In September 2007, it was announced that the most promising HIV vaccine trial had to be stopped because it had failed to show the protection that was hoped for. Here, the history of HIV vaccine development from the discovery of HIV-1 in 1983 until 2008, the underlying ideas on protective immunity to HIV and potential avenues for vaccine research are discussed.

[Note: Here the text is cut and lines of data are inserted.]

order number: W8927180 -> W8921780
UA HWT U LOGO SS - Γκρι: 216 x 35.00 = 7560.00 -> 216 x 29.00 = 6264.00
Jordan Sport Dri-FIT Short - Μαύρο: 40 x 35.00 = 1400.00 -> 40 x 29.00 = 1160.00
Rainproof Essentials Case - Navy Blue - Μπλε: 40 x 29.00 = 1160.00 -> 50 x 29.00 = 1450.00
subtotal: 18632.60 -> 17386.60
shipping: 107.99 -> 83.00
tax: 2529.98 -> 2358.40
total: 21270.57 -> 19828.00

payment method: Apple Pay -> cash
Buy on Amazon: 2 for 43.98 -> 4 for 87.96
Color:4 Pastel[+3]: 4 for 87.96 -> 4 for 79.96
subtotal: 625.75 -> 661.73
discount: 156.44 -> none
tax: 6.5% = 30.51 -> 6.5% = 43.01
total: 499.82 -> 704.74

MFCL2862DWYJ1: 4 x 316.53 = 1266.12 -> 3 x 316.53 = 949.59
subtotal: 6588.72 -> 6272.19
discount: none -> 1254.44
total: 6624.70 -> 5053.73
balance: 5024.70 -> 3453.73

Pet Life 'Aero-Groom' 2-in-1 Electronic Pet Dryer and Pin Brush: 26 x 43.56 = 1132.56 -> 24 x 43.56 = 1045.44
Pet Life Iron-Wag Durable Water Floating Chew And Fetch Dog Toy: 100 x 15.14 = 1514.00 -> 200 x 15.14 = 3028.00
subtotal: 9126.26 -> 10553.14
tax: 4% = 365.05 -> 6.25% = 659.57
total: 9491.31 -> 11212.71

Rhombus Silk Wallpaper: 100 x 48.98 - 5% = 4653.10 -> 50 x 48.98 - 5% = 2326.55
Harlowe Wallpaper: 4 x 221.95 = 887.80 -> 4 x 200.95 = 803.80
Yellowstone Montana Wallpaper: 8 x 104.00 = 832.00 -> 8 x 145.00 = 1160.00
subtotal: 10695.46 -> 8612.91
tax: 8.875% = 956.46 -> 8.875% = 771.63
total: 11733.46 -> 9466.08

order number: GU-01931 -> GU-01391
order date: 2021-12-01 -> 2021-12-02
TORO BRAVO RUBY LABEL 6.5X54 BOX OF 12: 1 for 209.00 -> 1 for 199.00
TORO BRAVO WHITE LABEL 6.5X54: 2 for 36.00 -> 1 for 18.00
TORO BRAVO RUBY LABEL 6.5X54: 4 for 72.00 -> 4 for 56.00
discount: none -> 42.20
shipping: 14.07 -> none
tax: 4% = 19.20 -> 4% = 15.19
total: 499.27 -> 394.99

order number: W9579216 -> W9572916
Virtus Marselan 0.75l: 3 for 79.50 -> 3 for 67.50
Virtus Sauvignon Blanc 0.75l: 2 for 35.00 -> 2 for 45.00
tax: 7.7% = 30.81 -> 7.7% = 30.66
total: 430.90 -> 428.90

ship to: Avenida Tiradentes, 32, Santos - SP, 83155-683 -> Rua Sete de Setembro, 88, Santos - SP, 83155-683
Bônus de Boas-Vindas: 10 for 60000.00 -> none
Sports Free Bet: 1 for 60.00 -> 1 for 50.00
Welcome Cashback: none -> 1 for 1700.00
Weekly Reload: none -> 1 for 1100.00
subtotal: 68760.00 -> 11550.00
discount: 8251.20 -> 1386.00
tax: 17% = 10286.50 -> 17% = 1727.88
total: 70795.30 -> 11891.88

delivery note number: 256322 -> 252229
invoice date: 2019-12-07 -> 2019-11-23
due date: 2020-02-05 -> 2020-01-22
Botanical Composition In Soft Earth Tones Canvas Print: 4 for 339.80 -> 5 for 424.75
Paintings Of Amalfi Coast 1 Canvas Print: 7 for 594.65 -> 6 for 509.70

The development of an efficacious vaccine against HIV is considered one of the greatest challenges to fight the AIDS epidemic. Ever since the discovery of HIV-1 in the spring of 1984, opinion leaders and administrators involved in HIV research have put down strong claims of the delivery of an AIDS vaccine in the next 5–10 years. In September 2007, it was announced that the STEP and Phambili trials conducted with the most advanced MRKAd5 Trivalent HIV vaccine, an adenovirus 5-based vector with HIV-1 subtype B Gag, Pol, or Nef, given three times in a 1: 1: 1 ratio were stopped. Despite promising results in the SIV macaque model [1], interim analysis of the human trial showed no protection from HIV infection and more importantly, not even a lowering of viral set point. In fact, those vaccinated who had high preexisting immunity to the Adeno-5 viral vector showed a trend towards increased risk for becoming HIV infected (http://www.iavireport.org/Issues/Issue11-5/Step.asp). Here, a brief critical review of the hypotheses that formed the main basis of the last decade of HIV vaccine research and development is presented.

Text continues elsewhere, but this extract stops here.